TASK STATEMENT → Among the lines of data below, reproduce only those from the one with "[45,1206,302,1219] [45,1227,510,1240] [45,1247,510,1261]" through the one with "[69,850,310,862] src/main/resources/application.jnlp ->", exactly as they stand, both ends included.

-- Opening Marker --

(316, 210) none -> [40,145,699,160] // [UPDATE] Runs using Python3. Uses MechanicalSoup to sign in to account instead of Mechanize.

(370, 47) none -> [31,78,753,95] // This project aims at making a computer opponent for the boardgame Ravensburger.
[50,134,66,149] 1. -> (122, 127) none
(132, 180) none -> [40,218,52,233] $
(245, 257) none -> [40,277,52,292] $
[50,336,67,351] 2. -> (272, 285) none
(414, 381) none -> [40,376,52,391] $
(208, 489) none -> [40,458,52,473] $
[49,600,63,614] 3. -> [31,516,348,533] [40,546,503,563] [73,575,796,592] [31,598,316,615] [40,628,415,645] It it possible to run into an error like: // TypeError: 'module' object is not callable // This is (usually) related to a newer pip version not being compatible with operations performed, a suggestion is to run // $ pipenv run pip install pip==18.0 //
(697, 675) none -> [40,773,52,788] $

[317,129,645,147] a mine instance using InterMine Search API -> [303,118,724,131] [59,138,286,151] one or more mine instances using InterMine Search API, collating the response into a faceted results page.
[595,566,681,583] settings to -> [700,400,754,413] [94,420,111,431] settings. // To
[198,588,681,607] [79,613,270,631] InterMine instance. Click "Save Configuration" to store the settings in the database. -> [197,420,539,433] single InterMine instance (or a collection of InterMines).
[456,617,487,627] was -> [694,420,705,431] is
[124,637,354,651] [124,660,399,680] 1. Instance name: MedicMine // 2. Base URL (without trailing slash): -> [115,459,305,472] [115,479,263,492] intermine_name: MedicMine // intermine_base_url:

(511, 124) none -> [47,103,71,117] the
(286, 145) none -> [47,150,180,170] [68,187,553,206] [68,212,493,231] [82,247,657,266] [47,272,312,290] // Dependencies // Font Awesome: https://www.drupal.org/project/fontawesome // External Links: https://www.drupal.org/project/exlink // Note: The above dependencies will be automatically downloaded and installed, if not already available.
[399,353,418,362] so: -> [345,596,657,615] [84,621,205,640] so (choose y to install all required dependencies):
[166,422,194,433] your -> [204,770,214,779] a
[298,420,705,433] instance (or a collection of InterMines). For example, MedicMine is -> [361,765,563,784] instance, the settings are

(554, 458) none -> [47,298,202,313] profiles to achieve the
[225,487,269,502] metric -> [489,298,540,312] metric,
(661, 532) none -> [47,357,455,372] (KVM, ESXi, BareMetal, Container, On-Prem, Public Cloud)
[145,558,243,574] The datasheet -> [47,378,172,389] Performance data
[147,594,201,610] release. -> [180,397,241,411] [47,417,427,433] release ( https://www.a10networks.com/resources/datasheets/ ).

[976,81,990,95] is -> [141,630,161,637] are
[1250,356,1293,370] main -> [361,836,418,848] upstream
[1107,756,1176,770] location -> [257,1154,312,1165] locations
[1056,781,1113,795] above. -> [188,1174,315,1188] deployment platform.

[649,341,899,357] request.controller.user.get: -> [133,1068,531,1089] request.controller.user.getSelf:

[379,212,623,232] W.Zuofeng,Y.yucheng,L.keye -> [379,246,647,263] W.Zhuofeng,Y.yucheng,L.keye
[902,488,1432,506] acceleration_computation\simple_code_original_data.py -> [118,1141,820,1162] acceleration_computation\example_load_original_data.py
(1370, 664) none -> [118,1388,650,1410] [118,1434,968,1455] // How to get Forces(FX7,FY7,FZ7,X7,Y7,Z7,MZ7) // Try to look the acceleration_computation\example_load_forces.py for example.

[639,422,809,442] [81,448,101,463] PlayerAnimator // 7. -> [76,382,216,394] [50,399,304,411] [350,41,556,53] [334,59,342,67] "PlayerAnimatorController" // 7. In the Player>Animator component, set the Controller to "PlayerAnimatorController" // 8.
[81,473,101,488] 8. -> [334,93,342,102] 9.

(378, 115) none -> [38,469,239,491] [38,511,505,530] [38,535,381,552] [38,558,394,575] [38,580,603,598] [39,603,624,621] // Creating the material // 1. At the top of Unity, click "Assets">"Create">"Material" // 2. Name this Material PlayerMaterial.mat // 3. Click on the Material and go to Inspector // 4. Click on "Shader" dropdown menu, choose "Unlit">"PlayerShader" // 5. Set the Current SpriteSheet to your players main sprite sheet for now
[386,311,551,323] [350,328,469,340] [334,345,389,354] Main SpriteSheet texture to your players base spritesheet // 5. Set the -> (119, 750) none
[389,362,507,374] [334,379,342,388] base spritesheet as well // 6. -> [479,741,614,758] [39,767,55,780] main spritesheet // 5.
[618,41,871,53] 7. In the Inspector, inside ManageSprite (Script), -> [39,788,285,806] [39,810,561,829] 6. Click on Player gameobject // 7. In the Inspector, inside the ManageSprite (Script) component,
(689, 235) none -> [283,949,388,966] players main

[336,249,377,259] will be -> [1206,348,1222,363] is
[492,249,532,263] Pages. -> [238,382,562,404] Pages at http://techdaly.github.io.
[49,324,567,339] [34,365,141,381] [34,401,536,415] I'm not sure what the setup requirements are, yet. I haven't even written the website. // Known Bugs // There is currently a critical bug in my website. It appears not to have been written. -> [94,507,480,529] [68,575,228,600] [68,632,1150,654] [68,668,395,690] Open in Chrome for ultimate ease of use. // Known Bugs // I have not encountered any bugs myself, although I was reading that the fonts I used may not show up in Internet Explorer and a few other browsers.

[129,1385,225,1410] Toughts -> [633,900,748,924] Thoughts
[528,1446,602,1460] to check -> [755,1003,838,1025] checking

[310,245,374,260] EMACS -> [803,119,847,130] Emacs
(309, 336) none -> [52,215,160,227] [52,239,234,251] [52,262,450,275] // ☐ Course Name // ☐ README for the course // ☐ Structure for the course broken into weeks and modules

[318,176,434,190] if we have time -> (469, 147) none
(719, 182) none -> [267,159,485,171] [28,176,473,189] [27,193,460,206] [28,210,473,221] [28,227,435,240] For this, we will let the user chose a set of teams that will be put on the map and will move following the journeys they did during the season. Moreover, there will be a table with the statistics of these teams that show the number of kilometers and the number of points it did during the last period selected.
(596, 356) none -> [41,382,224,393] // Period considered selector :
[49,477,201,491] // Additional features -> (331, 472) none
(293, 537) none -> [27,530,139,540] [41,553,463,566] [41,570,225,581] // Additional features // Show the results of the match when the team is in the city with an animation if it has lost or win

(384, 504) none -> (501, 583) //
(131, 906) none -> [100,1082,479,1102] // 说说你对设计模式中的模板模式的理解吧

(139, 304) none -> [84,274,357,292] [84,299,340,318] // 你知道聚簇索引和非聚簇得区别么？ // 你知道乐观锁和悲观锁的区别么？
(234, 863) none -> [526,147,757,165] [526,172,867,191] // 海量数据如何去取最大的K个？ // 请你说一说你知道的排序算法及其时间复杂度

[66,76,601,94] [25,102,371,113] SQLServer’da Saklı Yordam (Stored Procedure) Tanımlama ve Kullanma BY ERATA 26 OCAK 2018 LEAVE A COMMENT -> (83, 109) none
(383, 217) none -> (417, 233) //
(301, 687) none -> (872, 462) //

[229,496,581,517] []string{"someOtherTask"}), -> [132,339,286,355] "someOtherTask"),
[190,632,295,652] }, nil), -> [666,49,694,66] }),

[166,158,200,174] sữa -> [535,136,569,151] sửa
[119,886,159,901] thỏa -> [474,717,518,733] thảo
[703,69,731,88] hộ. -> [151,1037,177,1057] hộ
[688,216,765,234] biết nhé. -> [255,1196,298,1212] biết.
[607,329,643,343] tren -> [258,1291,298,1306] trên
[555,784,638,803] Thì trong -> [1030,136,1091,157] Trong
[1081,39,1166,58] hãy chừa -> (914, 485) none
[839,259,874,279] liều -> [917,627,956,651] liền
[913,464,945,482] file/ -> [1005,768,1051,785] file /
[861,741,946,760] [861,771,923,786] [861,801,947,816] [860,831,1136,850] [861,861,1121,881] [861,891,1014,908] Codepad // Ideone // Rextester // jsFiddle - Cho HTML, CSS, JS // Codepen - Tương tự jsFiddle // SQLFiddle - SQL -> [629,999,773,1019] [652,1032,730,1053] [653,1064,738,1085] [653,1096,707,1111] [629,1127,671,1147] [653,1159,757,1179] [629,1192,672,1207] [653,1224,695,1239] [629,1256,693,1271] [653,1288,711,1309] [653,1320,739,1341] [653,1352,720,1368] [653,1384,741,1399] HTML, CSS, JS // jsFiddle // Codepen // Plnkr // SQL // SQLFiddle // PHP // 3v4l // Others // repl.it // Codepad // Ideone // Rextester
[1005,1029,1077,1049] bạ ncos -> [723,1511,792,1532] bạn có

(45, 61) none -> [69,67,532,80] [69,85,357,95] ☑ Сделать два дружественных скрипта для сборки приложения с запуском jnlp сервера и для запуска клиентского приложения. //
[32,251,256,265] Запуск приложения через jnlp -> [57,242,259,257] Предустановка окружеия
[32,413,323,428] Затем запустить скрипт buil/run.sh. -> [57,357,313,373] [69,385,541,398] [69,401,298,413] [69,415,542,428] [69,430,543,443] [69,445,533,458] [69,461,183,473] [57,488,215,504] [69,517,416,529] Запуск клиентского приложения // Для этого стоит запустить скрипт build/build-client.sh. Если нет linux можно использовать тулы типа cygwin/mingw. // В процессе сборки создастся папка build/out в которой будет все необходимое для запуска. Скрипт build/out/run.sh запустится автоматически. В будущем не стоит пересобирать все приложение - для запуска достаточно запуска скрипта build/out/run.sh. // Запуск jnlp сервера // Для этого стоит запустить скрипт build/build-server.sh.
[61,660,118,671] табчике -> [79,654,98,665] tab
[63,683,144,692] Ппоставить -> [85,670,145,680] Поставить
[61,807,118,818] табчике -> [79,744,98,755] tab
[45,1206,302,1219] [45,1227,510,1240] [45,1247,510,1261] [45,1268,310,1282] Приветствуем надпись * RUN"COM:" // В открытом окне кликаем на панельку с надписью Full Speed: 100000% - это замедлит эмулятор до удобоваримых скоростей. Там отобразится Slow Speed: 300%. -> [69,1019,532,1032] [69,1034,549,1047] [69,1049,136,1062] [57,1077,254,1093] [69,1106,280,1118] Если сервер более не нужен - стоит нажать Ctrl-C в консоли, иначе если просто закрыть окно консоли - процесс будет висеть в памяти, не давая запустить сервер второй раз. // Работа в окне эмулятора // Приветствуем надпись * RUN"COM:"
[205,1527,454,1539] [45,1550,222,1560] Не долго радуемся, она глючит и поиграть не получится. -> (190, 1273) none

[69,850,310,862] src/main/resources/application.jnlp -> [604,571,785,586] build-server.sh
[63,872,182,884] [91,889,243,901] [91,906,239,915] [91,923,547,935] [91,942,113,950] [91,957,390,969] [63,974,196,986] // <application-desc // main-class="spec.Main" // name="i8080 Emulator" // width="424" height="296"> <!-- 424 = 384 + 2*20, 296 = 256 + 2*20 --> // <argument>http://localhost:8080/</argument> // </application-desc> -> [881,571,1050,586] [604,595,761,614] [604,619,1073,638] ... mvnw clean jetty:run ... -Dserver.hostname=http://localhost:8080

-- Closing Marker --

WRITTEN SOLUTION →
[45,1206,302,1219] [45,1227,510,1240] [45,1247,510,1261] [45,1268,310,1282] Приветствуем надпись * RUN"COM:" // В открытом окне кликаем на панельку с надписью Full Speed: 100000% - это замедлит эмулятор до удобоваримых скоростей. Там отобразится Slow Speed: 300%. -> [69,1019,532,1032] [69,1034,549,1047] [69,1049,136,1062] [57,1077,254,1093] [69,1106,280,1118] Если сервер более не нужен - стоит нажать Ctrl-C в консоли, иначе если просто закрыть окно консоли - процесс будет висеть в памяти, не давая запустить сервер второй раз. // Работа в окне эмулятора // Приветствуем надпись * RUN"COM:"
[205,1527,454,1539] [45,1550,222,1560] Не долго радуемся, она глючит и поиграть не получится. -> (190, 1273) none

[69,850,310,862] src/main/resources/application.jnlp -> [604,571,785,586] build-server.sh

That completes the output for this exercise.